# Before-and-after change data
··········
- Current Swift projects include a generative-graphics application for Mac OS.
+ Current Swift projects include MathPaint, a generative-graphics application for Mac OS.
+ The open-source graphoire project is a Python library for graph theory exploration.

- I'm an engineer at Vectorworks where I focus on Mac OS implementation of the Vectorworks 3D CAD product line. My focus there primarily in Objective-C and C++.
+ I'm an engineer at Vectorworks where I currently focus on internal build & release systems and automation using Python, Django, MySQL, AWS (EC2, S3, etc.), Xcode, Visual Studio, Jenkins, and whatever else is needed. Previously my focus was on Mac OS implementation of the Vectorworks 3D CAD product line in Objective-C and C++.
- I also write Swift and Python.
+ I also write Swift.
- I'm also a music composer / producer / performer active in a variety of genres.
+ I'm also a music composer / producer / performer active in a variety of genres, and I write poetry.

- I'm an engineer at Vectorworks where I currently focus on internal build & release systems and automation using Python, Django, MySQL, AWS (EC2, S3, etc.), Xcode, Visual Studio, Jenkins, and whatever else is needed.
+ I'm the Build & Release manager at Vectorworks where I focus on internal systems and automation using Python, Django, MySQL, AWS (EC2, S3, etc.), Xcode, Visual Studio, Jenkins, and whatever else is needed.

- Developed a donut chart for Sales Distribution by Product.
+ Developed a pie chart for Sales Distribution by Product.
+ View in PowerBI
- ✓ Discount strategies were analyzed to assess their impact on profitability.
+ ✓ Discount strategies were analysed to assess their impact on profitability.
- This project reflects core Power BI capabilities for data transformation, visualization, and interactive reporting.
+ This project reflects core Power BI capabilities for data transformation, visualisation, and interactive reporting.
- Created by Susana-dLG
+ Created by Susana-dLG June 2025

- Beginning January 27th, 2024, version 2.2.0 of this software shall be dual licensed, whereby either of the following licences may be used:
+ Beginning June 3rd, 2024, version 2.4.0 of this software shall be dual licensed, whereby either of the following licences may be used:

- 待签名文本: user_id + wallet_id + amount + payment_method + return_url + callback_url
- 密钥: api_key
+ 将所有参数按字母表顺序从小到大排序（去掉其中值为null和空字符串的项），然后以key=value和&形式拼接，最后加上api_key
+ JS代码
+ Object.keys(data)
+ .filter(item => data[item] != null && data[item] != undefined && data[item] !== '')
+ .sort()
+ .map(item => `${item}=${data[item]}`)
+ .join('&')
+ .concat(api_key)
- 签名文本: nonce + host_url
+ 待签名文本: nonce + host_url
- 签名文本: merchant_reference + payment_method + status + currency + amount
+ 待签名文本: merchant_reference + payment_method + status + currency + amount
··········
# Work to complete
Copy every entry exactly as it is given.

# Written reply
- Current Swift projects include a generative-graphics application for Mac OS.
+ Current Swift projects include MathPaint, a generative-graphics application for Mac OS.
+ The open-source graphoire project is a Python library for graph theory exploration.

- I'm an engineer at Vectorworks where I focus on Mac OS implementation of the Vectorworks 3D CAD product line. My focus there primarily in Objective-C and C++.
+ I'm an engineer at Vectorworks where I currently focus on internal build & release systems and automation using Python, Django, MySQL, AWS (EC2, S3, etc.), Xcode, Visual Studio, Jenkins, and whatever else is needed. Previously my focus was on Mac OS implementation of the Vectorworks 3D CAD product line in Objective-C and C++.
- I also write Swift and Python.
+ I also write Swift.
- I'm also a music composer / producer / performer active in a variety of genres.
+ I'm also a music composer / producer / performer active in a variety of genres, and I write poetry.

- I'm an engineer at Vectorworks where I currently focus on internal build & release systems and automation using Python, Django, MySQL, AWS (EC2, S3, etc.), Xcode, Visual Studio, Jenkins, and whatever else is needed.
+ I'm the Build & Release manager at Vectorworks where I focus on internal systems and automation using Python, Django, MySQL, AWS (EC2, S3, etc.), Xcode, Visual Studio, Jenkins, and whatever else is needed.

- Developed a donut chart for Sales Distribution by Product.
+ Developed a pie chart for Sales Distribution by Product.
+ View in PowerBI
- ✓ Discount strategies were analyzed to assess their impact on profitability.
+ ✓ Discount strategies were analysed to assess their impact on profitability.
- This project reflects core Power BI capabilities for data transformation, visualization, and interactive reporting.
+ This project reflects core Power BI capabilities for data transformation, visualisation, and interactive reporting.
- Created by Susana-dLG
+ Created by Susana-dLG June 2025

- Beginning January 27th, 2024, version 2.2.0 of this software shall be dual licensed, whereby either of the following licences may be used:
+ Beginning June 3rd, 2024, version 2.4.0 of this software shall be dual licensed, whereby either of the following licences may be used:

- 待签名文本: user_id + wallet_id + amount + payment_method + return_url + callback_url
- 密钥: api_key
+ 将所有参数按字母表顺序从小到大排序（去掉其中值为null和空字符串的项），然后以key=value和&形式拼接，最后加上api_key
+ JS代码
+ Object.keys(data)
+ .filter(item => data[item] != null && data[item] != undefined && data[item] !== '')
+ .sort()
+ .map(item => `${item}=${data[item]}`)
+ .join('&')
+ .concat(api_key)
- 签名文本: nonce + host_url
+ 待签名文本: nonce + host_url
- 签名文本: merchant_reference + payment_method + status + currency + amount
+ 待签名文本: merchant_reference + payment_method + status + currency + amount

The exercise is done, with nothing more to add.